PyGreSQL future directions

This list has been closed since tasks are now managed with the PyGreSQL tracker that can be found at http://trac.vex.net:8000/pgtracker. (ticket numbers have been added below):

To Do

  • Add docs for the pgdb module (everything specific to PyGreSQL) (#5).
  • The large object and direct access functions need much more attention (#6).
  • The fetch method should use real cursors (#7).
  • The C module needs to be cleaned up and redundant code merged, and should get its own unit test module (#8).
  • Clean up test_pg.py and merge it with TEST_PyGreSQL_classic.py (#9).
  • The test suite for the classic module should also check that quoted mixed-case identifiers can be used everywhere - currently they can’t. Improve pg.py accordingly, adding quotes etc. as needed (#10).
  • What shall we do with the “tutorial” directory - it’s rather a tutorial for Postgres/SQL than for PyGreSQL, it’s using only the query method from the classic pg module and no other PyGreSQL functionality, it’s rather a demo than a tutorial (#11)?

Proposed Patches

Wish List

  • Make SQLSTATE error codes available (#13).
  • Support the new listen/notify infrastructure of PostgreSQL 9.0 (#15).
  • Make use of PQexecParams() and PQprepare().

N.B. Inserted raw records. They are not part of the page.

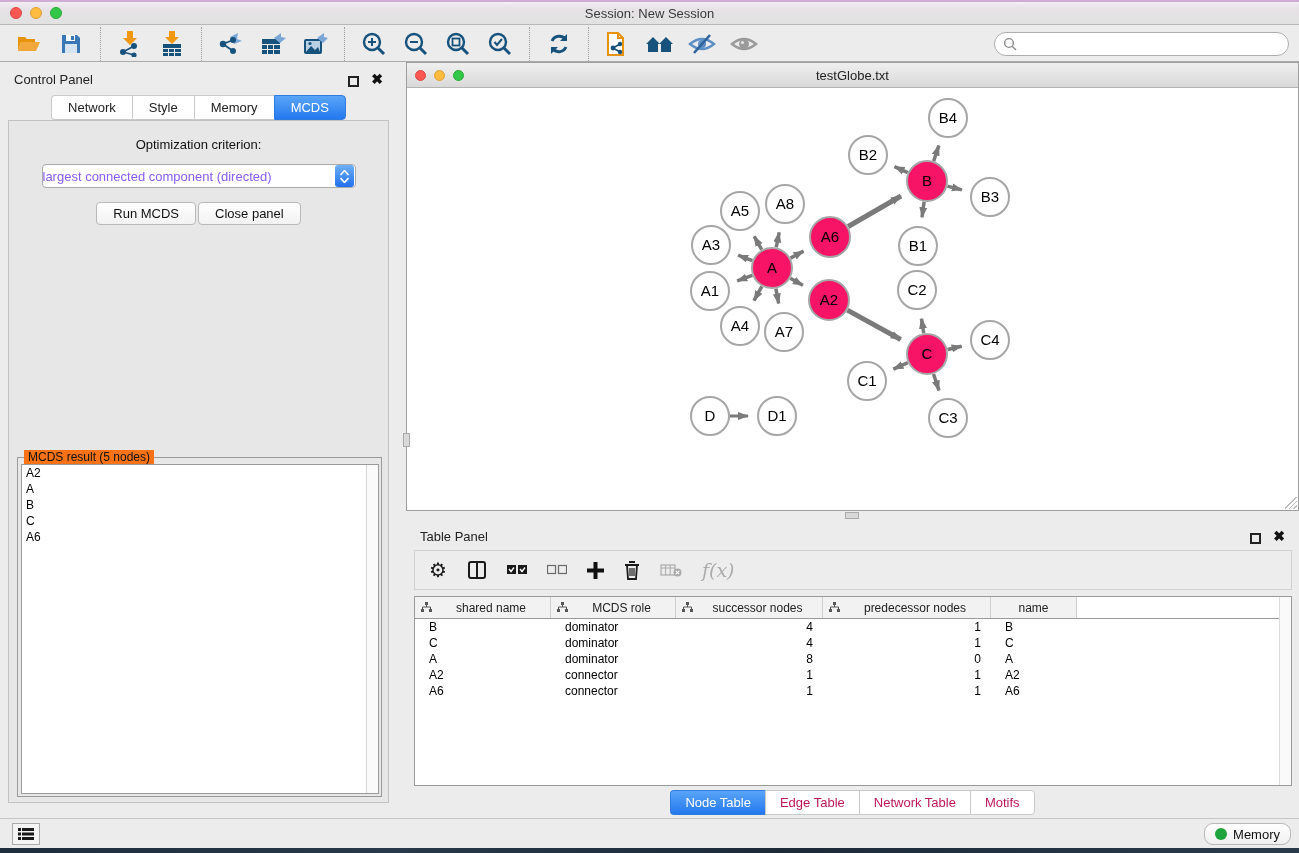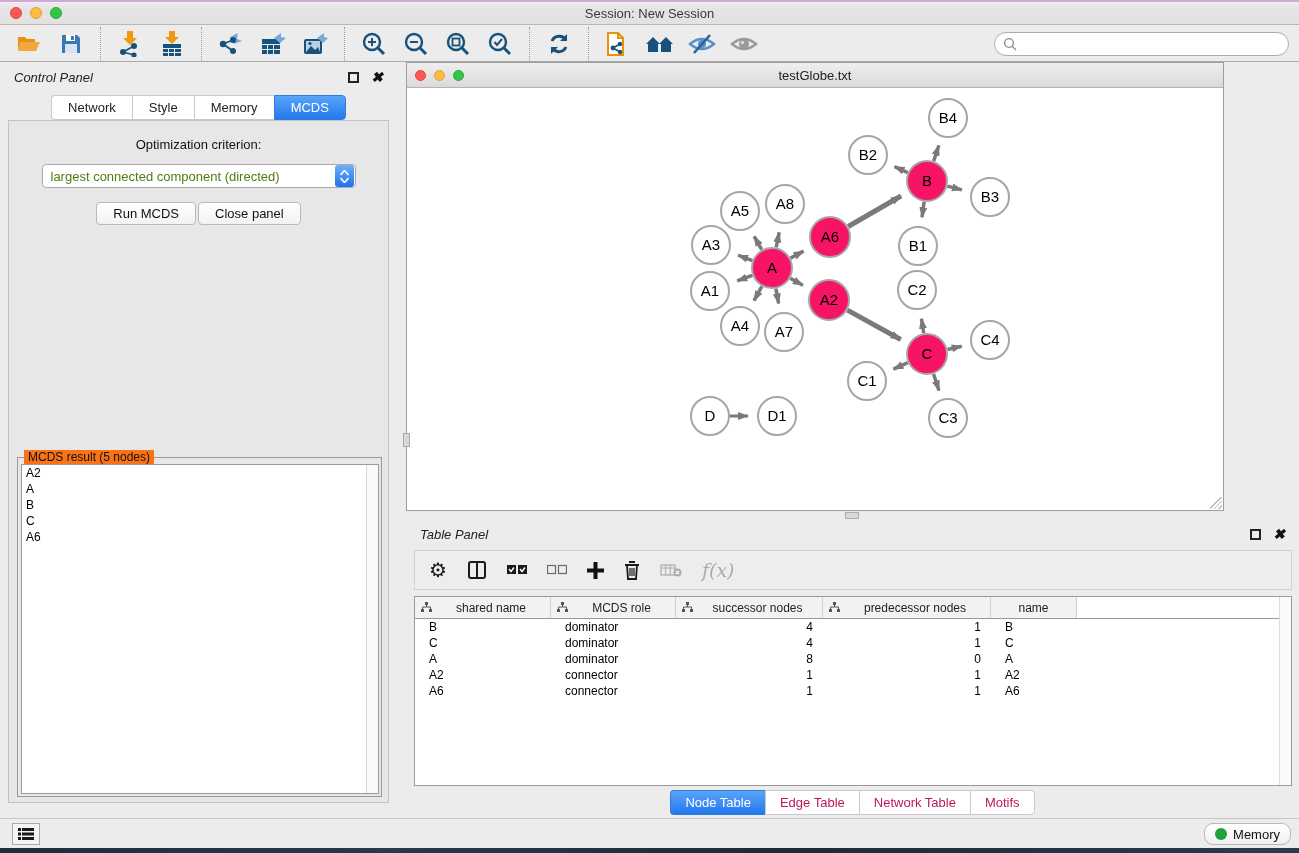"Control Panel" .panel-header { align-items: center -> flex-end; font-style: italic -> none }
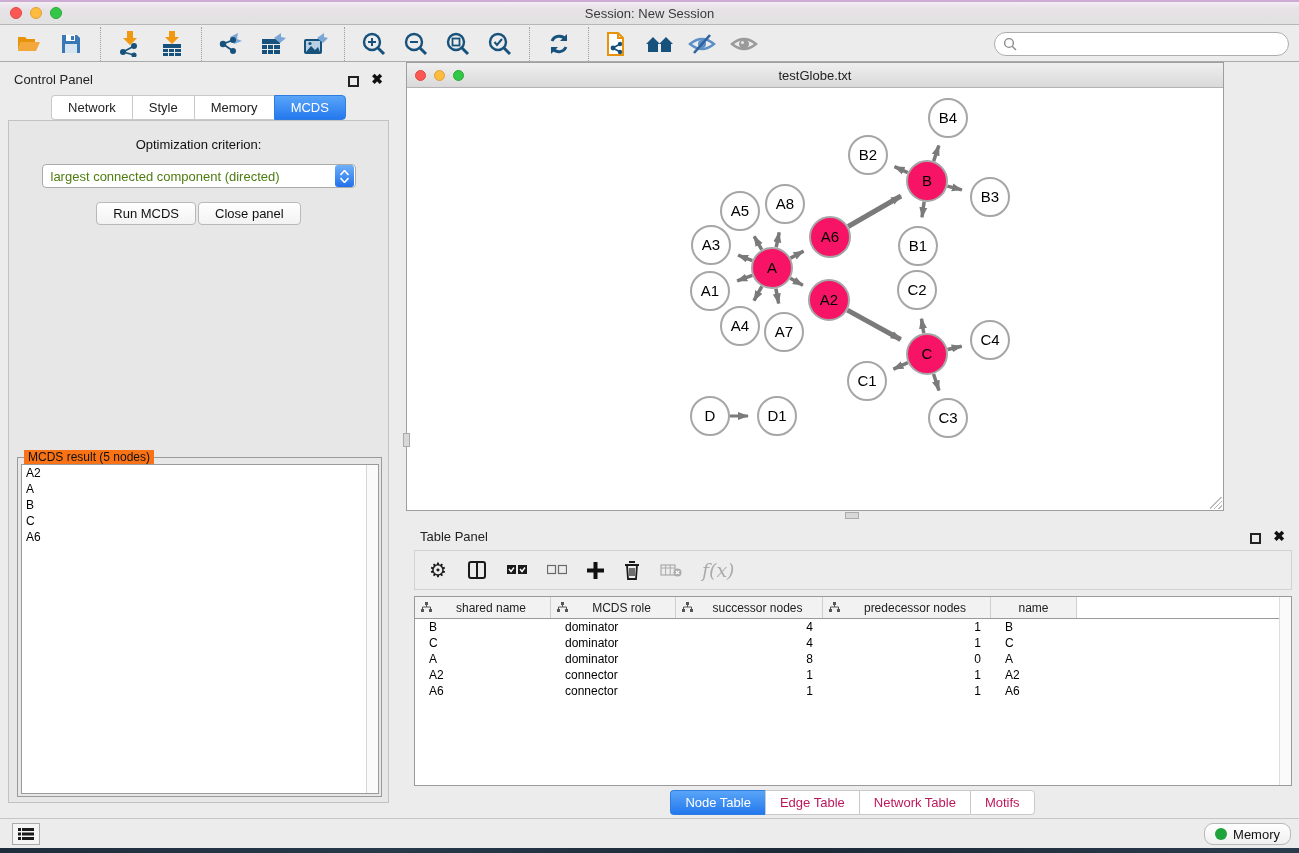"testGlobe.txt" .net-window { width: 818px -> 893px }
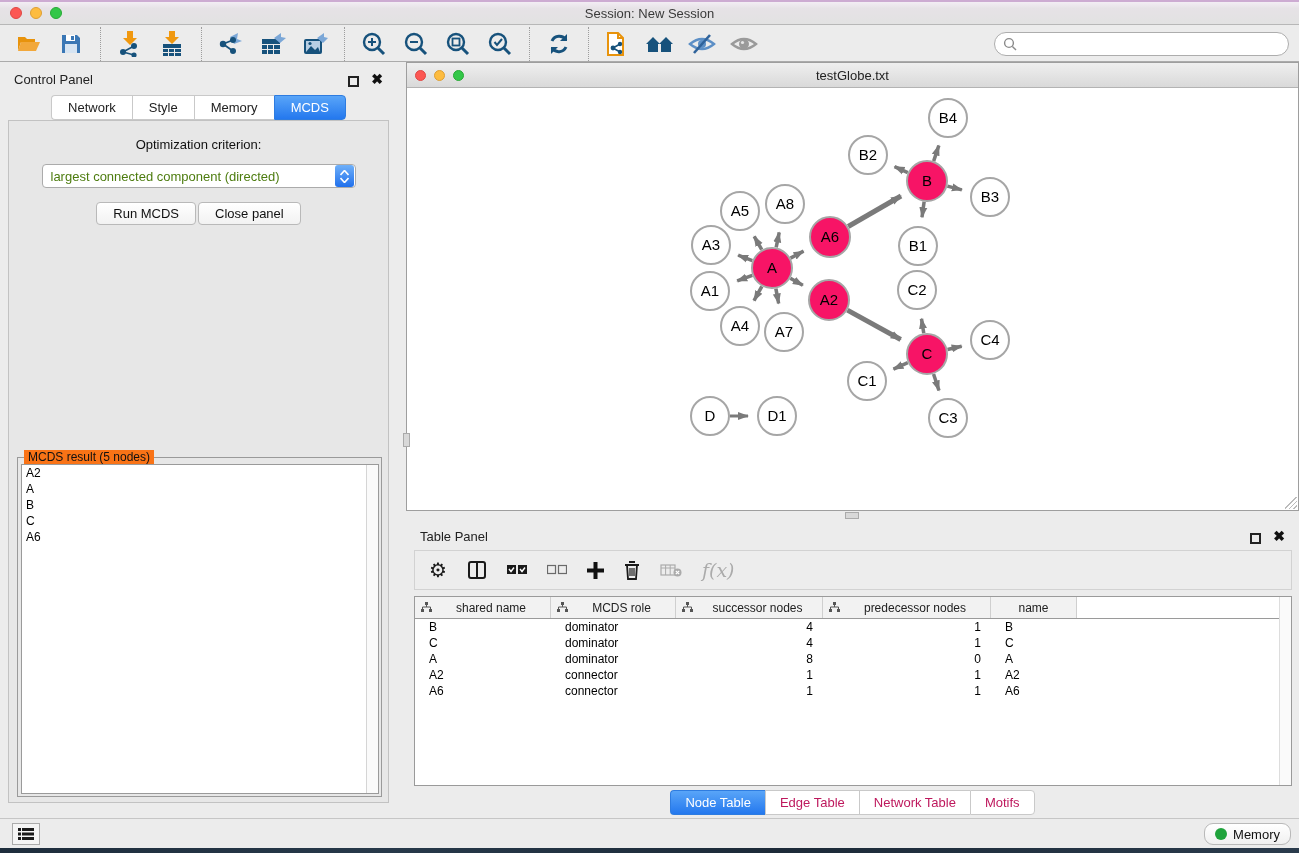"largest connected component (directed)" .combo-text { color: #4d7c0f -> #8b5cf6; padding-left: 8px -> none }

This could speed up executemany() and allow retrieving binary data directly by setting the resultFormat parameter to one (#16).
  • Enhance cursor.description attribute, delivering more information available with PQfmod() or PQftable() for instance (#17).
  • Support optional “errorhandler” extension (#18).
  • Support optional cursor and connection attribute “messages” (#19).
  • Connection as context manager (see http://tinyurl.com/32bx6xo) (#20).
  • Users should be able to register their own types with _pg (#21).
  • Let pg and pgdb support namedtuples (as available in Py 2.6). pg could get a new method namedresult(), and pgdb could provide a row factory for namedtuples (similar to sqlite3) (#22).
  • New methods in the classic module, similar to getresult() and dictresult(), but returning dictionaries of rows instead of lists of rows (with primary key or oids as keys) (#23).
  • Make PyGreSQL thread-safe on the connection level (#24).
  • The API documentation could be created with Epydoc or Sphinx (#4).
  • Write a tutorial for beginners and advanced use (#11).
  • More and better documented examples (#4, #5, #11).